▶ _ABOUT THIS TASK_: Determine how many lines of the material hold the word "align", and answer with the number only.
RECORDS SUPPLIED START
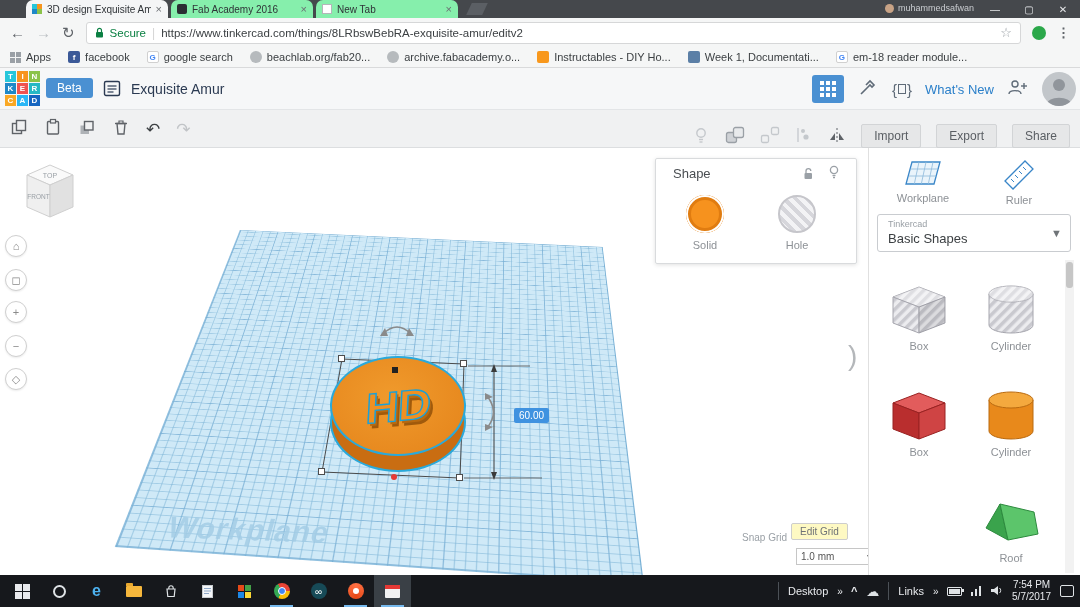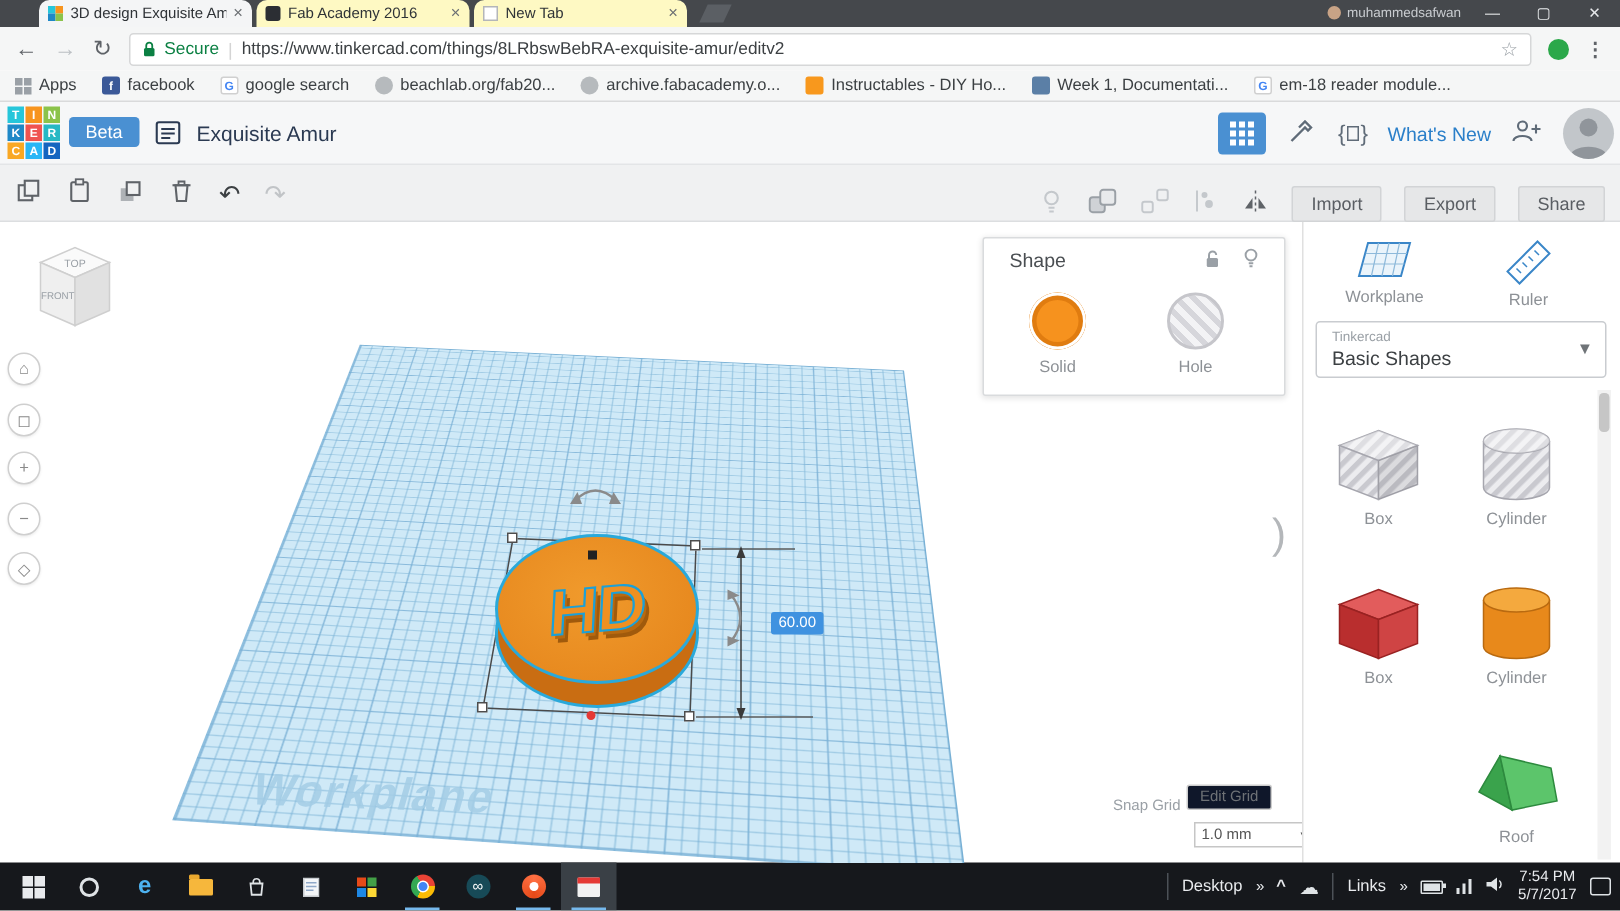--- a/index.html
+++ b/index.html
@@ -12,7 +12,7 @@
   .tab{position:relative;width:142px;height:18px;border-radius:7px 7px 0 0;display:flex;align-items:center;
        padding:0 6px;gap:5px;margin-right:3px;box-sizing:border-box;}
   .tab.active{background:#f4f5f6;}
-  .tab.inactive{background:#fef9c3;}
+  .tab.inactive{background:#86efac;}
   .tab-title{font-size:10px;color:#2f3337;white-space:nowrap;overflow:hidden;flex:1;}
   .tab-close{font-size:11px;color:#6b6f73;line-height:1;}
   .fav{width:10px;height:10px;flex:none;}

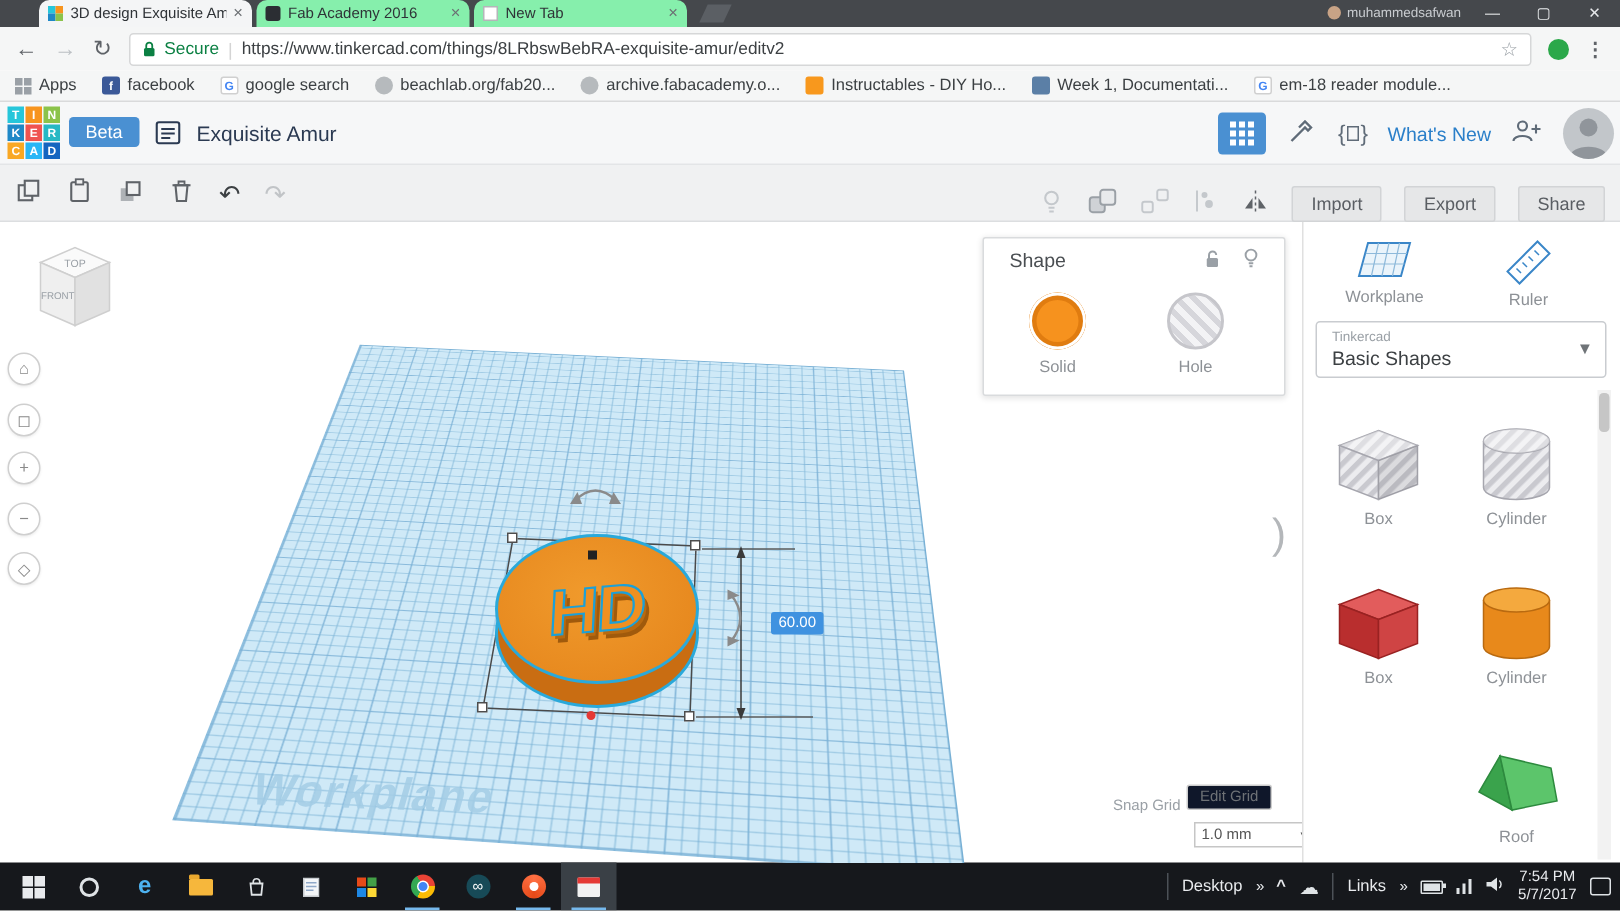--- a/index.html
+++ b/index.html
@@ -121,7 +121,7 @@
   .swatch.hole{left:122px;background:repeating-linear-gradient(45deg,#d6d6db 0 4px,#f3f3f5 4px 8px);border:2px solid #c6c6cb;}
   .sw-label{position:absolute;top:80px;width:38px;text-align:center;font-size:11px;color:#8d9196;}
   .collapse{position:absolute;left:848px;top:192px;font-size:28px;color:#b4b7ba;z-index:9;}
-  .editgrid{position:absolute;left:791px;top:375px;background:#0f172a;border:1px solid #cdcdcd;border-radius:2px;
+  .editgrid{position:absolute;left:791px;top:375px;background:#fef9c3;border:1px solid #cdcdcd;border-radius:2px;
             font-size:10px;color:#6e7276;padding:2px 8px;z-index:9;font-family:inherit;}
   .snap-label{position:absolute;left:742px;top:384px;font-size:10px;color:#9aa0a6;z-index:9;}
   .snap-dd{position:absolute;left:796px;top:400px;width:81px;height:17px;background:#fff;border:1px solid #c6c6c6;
RECORDS SUPPLIED END
RECORDS SUPPLIED START
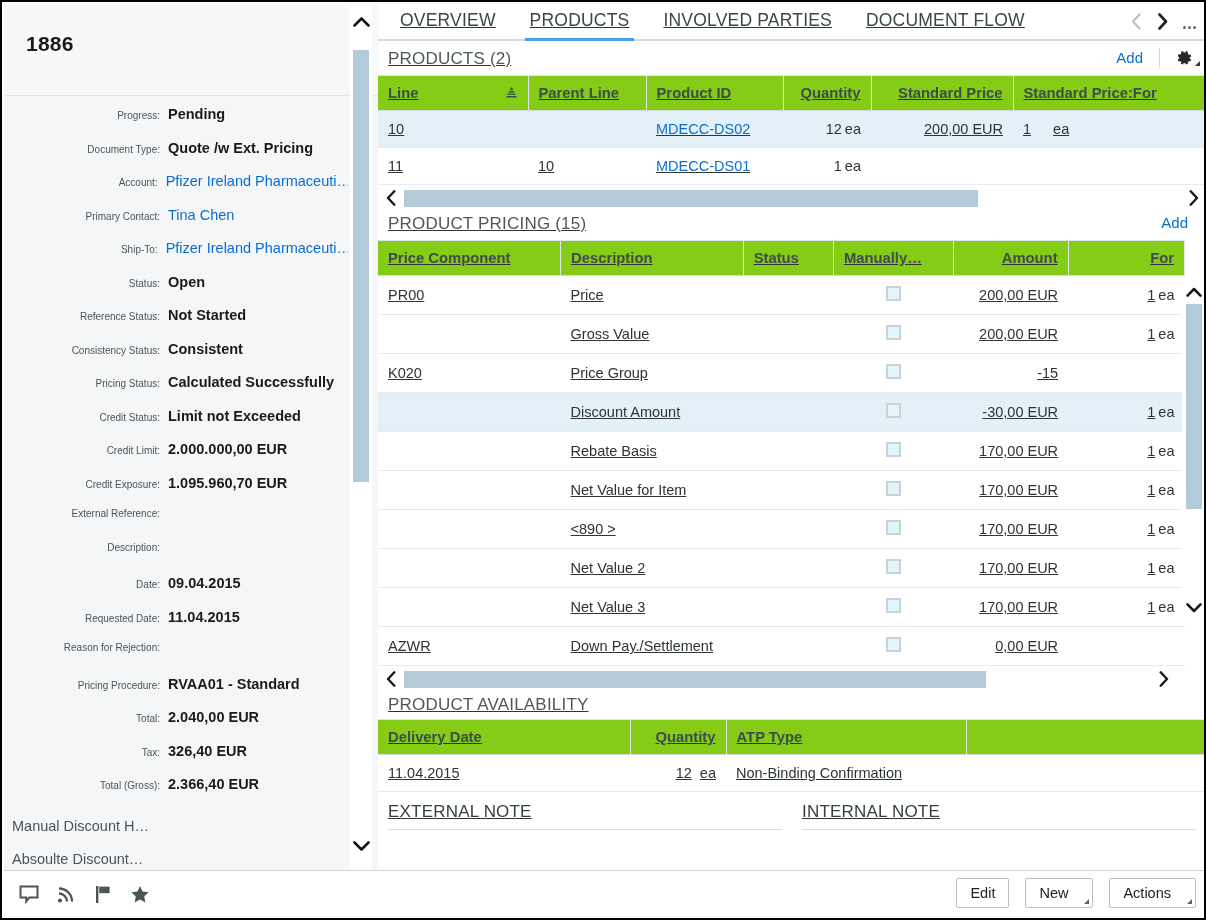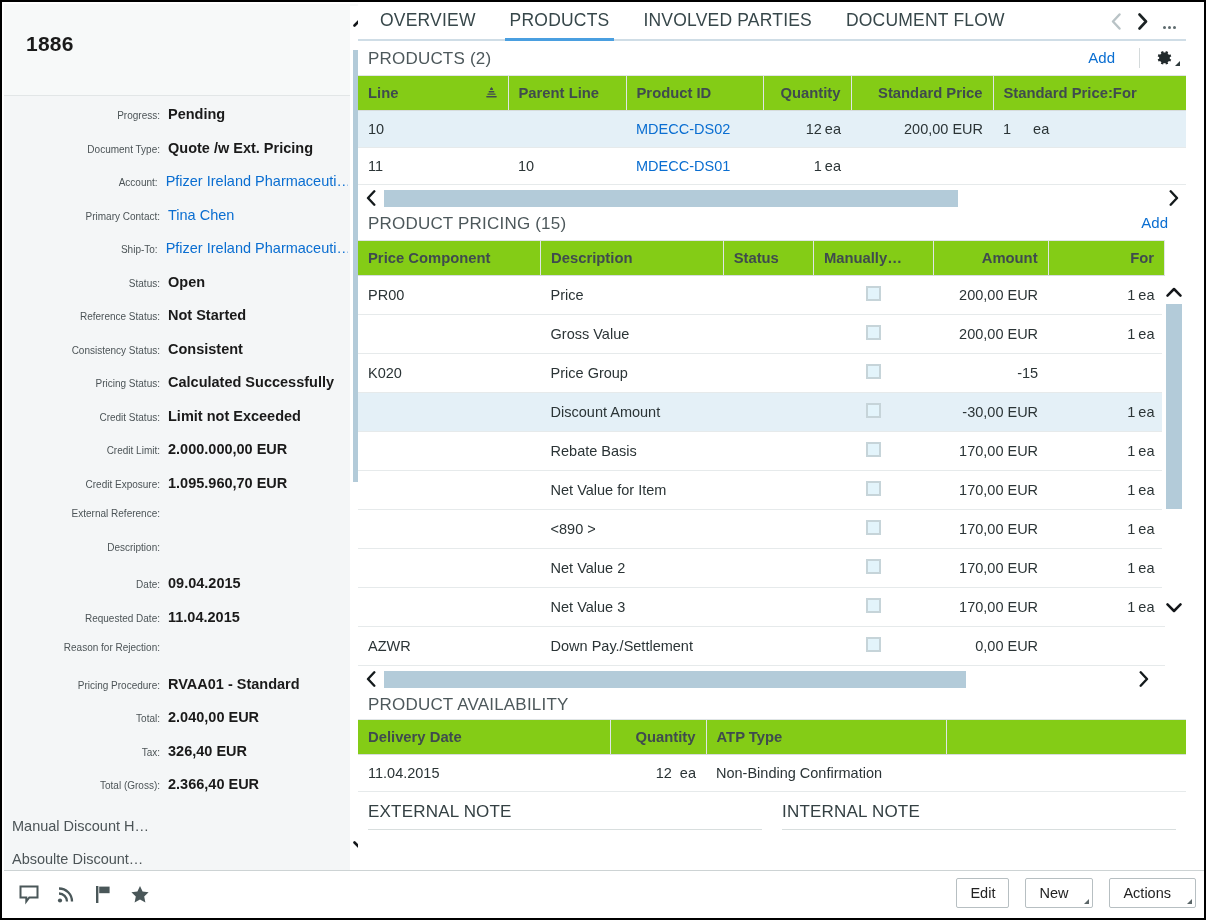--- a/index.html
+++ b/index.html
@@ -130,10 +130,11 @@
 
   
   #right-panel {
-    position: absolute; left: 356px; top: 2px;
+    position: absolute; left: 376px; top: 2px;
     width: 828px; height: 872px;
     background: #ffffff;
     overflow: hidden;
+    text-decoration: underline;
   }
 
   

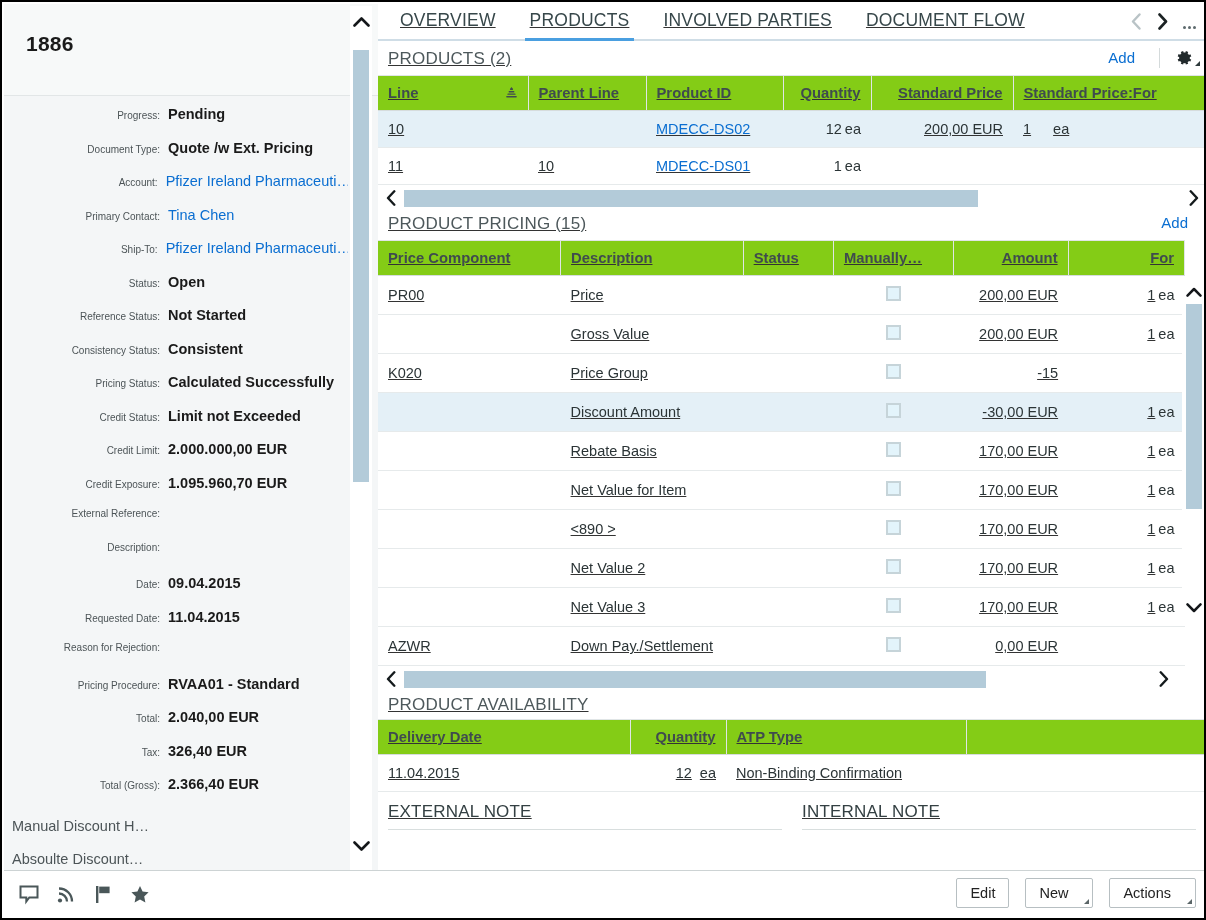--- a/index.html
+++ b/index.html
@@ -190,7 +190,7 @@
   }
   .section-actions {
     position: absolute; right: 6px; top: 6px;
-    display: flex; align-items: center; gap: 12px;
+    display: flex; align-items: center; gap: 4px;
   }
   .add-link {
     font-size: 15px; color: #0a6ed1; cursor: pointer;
RECORDS SUPPLIED END
▶ _REPLY TO THE TASK_: 4